Eddie was not a good sport. Whenever he beat me, he shouted, “I win. You lose, you loser!” If I was winning by a lot of runs, Eddie would quit and say he had to go home and feed his pet turtles. One day, I was ahead by three runs and he had two outs in the last inning.
“Car,” I announced. We moved aside, and as soon as it passed, Eddie jumped in to hit.
“If I knock it over the wire and it hits the car, it’s a grand slam and I win,” he said. He tossed up the stone and sure enough, it sailed over the wire and hit the roof of the car. We heard the squeal of the brakes and out jumped this old man.
“Run!” Eddie shouted. We took off for the woods and hid behind a tree. The car sped backward until it ran over the piece of cardboard we were using as home plate.
“I see you behind that tree, you little sons of ##**#!” he screamed. “Get over here, now!” We ran and ran through the woods until we got lost and didn’t find our way back home until dark. Before we split, Eddie grabbed my arm.
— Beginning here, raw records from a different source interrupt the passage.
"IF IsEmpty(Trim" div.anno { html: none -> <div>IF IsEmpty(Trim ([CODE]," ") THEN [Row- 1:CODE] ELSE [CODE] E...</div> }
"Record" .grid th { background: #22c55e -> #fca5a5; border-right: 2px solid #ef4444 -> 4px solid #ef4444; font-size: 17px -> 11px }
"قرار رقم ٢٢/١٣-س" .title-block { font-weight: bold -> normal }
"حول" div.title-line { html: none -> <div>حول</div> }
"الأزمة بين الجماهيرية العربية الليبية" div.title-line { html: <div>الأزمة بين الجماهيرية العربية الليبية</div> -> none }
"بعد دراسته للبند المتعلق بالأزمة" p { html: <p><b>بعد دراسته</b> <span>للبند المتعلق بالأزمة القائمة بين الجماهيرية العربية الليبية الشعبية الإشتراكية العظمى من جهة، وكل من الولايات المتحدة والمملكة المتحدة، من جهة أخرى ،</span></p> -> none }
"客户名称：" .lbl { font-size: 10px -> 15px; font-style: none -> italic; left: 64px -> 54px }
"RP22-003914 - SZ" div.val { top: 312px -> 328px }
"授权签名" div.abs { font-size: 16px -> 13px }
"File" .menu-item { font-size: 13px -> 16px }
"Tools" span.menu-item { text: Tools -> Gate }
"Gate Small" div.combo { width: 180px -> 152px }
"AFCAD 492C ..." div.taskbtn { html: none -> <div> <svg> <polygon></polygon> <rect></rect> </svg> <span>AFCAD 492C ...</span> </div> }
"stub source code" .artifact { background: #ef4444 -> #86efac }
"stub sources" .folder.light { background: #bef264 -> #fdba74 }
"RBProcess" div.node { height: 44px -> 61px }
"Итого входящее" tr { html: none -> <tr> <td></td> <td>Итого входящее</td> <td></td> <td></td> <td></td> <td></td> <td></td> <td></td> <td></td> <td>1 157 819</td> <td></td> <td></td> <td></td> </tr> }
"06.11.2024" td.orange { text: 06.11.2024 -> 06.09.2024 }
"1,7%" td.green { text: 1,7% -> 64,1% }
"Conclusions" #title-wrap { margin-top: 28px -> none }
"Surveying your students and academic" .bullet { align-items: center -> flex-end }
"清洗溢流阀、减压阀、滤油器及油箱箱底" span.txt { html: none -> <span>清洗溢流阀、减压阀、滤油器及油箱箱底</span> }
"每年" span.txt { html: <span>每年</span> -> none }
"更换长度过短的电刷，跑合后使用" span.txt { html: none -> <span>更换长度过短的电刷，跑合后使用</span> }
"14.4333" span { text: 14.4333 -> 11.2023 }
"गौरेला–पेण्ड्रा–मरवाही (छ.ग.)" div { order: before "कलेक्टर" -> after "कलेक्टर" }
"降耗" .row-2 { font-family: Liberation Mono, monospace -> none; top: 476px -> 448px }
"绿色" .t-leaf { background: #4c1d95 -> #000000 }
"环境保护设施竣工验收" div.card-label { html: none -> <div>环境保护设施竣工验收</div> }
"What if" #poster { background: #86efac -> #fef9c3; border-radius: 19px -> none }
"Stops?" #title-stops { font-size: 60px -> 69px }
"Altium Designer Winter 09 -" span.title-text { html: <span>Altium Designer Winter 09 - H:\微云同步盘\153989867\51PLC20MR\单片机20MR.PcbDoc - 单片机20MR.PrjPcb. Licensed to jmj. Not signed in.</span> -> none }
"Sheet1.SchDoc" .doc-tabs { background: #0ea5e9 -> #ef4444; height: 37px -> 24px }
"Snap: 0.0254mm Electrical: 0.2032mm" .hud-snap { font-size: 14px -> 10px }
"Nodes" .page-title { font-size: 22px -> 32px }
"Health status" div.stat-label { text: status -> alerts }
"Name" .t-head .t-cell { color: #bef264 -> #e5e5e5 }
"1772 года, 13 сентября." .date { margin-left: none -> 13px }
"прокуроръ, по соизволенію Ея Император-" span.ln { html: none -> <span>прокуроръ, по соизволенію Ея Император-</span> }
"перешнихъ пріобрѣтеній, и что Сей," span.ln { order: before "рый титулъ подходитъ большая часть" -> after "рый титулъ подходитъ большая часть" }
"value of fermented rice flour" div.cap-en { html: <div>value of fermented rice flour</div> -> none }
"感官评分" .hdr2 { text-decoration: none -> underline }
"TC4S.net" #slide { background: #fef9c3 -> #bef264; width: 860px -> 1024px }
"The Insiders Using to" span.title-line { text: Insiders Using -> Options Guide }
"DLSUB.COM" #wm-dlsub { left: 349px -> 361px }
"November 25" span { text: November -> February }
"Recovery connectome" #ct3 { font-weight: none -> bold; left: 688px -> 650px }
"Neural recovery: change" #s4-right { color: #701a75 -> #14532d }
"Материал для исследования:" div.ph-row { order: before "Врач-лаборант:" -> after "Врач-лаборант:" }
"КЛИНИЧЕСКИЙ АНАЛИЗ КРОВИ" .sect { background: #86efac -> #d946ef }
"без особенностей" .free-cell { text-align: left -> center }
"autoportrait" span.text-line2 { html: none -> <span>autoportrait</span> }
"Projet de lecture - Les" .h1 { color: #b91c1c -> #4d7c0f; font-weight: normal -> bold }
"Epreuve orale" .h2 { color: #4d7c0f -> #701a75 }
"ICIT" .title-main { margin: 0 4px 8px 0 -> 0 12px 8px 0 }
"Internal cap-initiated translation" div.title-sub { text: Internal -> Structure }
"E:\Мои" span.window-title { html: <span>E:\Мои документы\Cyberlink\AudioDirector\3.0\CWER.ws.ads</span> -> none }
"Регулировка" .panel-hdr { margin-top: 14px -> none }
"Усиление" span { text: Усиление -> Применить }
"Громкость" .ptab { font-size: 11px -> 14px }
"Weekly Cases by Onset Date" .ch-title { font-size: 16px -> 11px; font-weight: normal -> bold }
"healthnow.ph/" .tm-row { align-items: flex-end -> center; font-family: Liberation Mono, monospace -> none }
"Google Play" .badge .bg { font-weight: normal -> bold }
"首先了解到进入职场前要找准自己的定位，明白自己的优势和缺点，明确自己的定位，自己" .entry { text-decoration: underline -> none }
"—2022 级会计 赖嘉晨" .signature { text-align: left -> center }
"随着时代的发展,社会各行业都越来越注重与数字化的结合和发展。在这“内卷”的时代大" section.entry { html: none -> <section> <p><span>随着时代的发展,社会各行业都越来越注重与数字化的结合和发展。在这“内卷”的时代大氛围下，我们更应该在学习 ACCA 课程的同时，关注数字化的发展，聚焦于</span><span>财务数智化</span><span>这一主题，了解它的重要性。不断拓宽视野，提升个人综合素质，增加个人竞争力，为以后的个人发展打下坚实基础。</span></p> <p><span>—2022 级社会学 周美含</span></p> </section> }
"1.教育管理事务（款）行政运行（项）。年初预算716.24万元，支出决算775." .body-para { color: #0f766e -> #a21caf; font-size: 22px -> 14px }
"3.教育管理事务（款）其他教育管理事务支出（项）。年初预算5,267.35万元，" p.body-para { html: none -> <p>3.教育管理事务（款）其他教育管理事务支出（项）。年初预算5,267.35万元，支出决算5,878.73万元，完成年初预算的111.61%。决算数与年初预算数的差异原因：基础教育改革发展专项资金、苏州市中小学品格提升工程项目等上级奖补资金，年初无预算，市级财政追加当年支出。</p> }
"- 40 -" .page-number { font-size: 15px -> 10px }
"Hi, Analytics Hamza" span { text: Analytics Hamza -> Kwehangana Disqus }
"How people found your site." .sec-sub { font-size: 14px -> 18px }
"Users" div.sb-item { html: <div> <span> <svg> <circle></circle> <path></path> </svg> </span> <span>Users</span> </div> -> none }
“I win. You lose, you loser!”
On a hot summer afternoon, Eddie came up a great idea. “Let’s catch a black ant and a red ant, put ’em in a jar and see what happens.” Nothing happened at first until he shook the jar and the fight was on. The red ants won every time. We soon bored of the ant wars and moved on to caterpillar races. They didn’t stay on the track we made and crawled in different directions until in one race, my Pete the Pillar finally made it across the finish line.
“I win. You lose, you loser!” I shouted into Eddie’s ear.
There was this other time when Old Man Stockoff ran through his cornstalks waving his shotgun at me and Eddie, chasing us away from fishing in his farm pond. We jumped on our bikes and pedaled to the road while I still had a fish flopping from the end of my pole.
It’s funny how my mind remembers such silly stuff that happened a long time ago, but I can’t recall what I ate last week. I remember when my father stubbed his bare toe and he cursed out every saint in heaven, and then the next day, when he slipped his foot into his slipper, he had crushed my little pet turtle that had escaped from his bowl.
I cried about it then. I laugh about it now.
Then there was the time I pinned a baseball card to the spokes of my bicycle. I fell off my bike while riding, and when I got home, the card was gone. It was a Mickey Mantle rookie card that today might be worth millions.
I laughed about it then. I cry about it now.